GIVEN DATA:
● ● ● ● ●
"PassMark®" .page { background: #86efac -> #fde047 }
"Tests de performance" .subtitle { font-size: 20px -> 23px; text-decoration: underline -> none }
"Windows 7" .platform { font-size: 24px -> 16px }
● ● ● ● ●
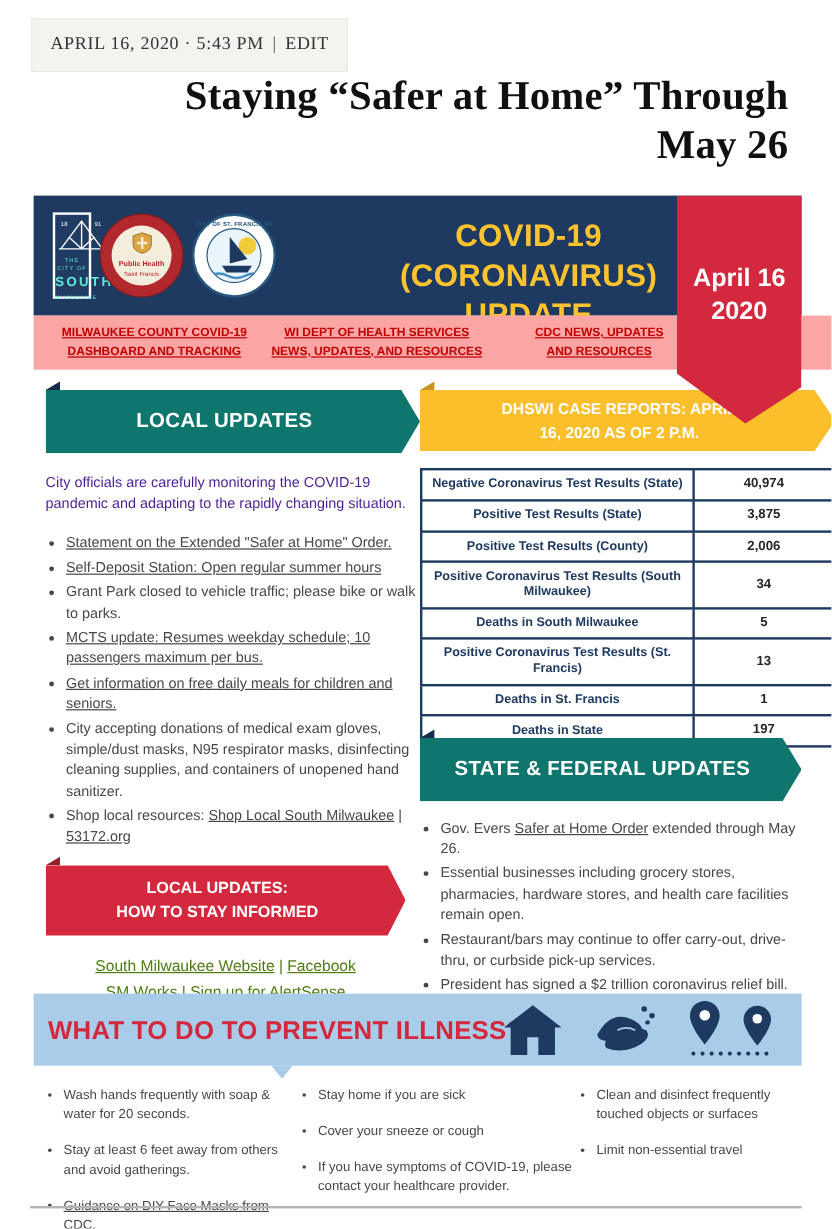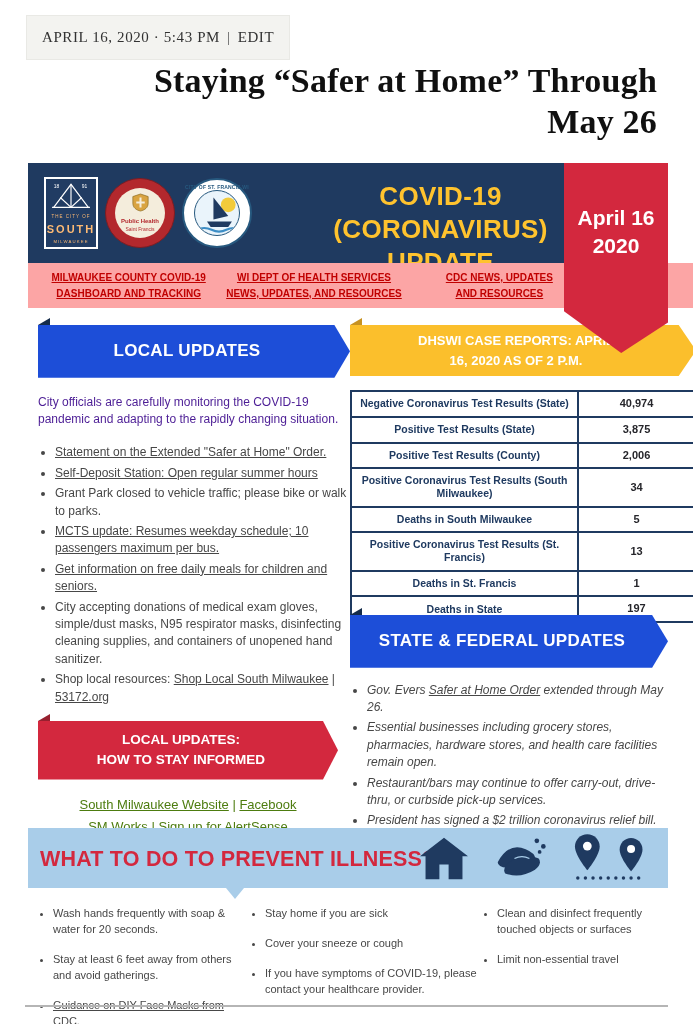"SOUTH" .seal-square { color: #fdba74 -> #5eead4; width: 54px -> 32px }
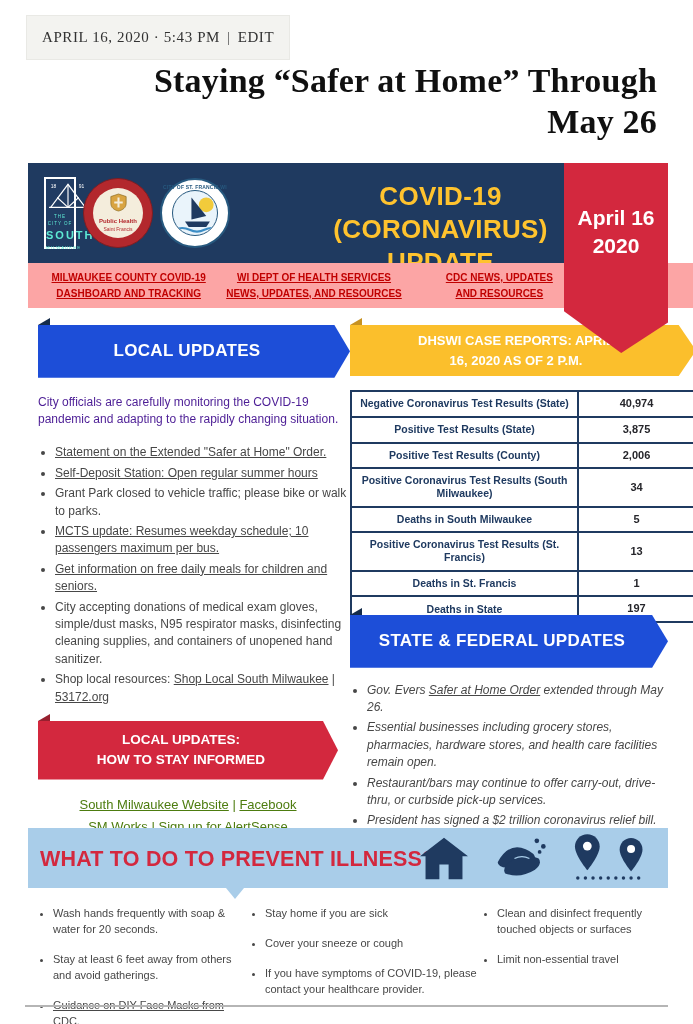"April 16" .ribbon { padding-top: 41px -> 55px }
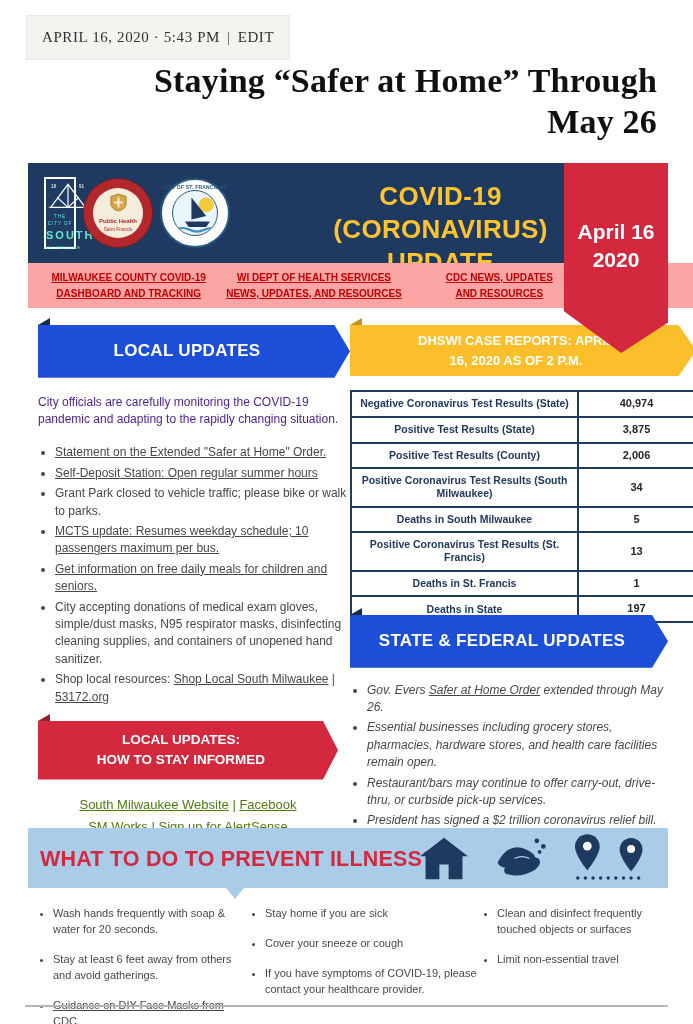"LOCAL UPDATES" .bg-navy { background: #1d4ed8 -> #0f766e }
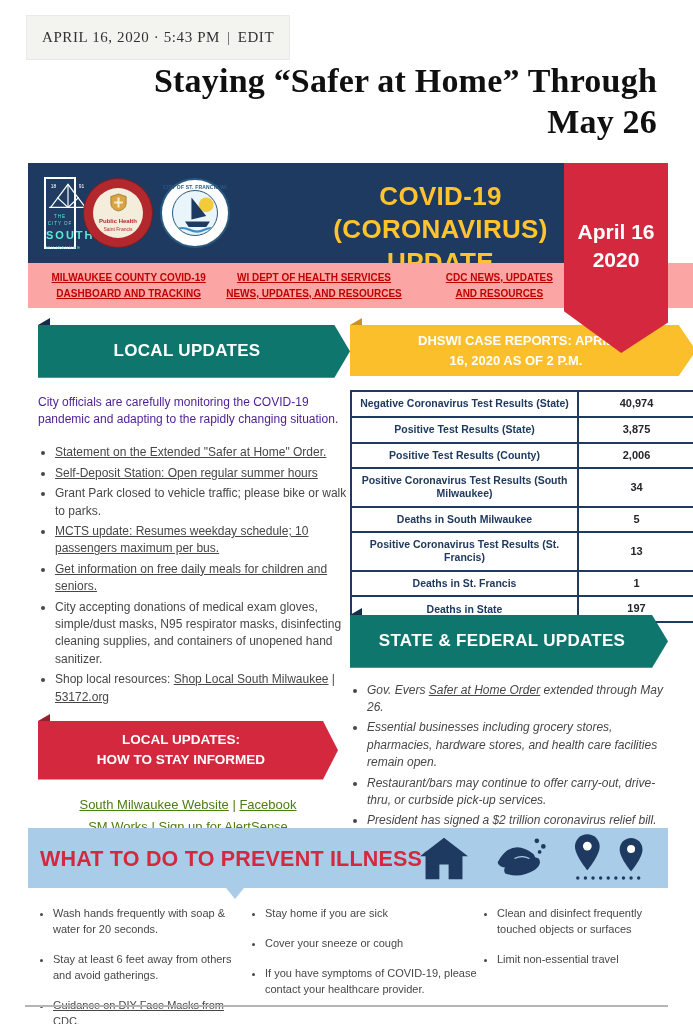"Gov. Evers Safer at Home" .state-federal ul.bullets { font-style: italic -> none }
● ● ● ● ●
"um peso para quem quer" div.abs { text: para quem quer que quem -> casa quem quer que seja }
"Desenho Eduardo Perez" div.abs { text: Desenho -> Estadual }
● ● ● ● ●
ACTION ITEM:
Every line above from the line with "font-size: 20px ->" to the line with "font-size: 24px ->", both included, must be reproduced exactly, and no other line may appear.

EXERCISE RESPONSE:
"Tests de performance" .subtitle { font-size: 20px -> 23px; text-decoration: underline -> none }
"Windows 7" .platform { font-size: 24px -> 16px }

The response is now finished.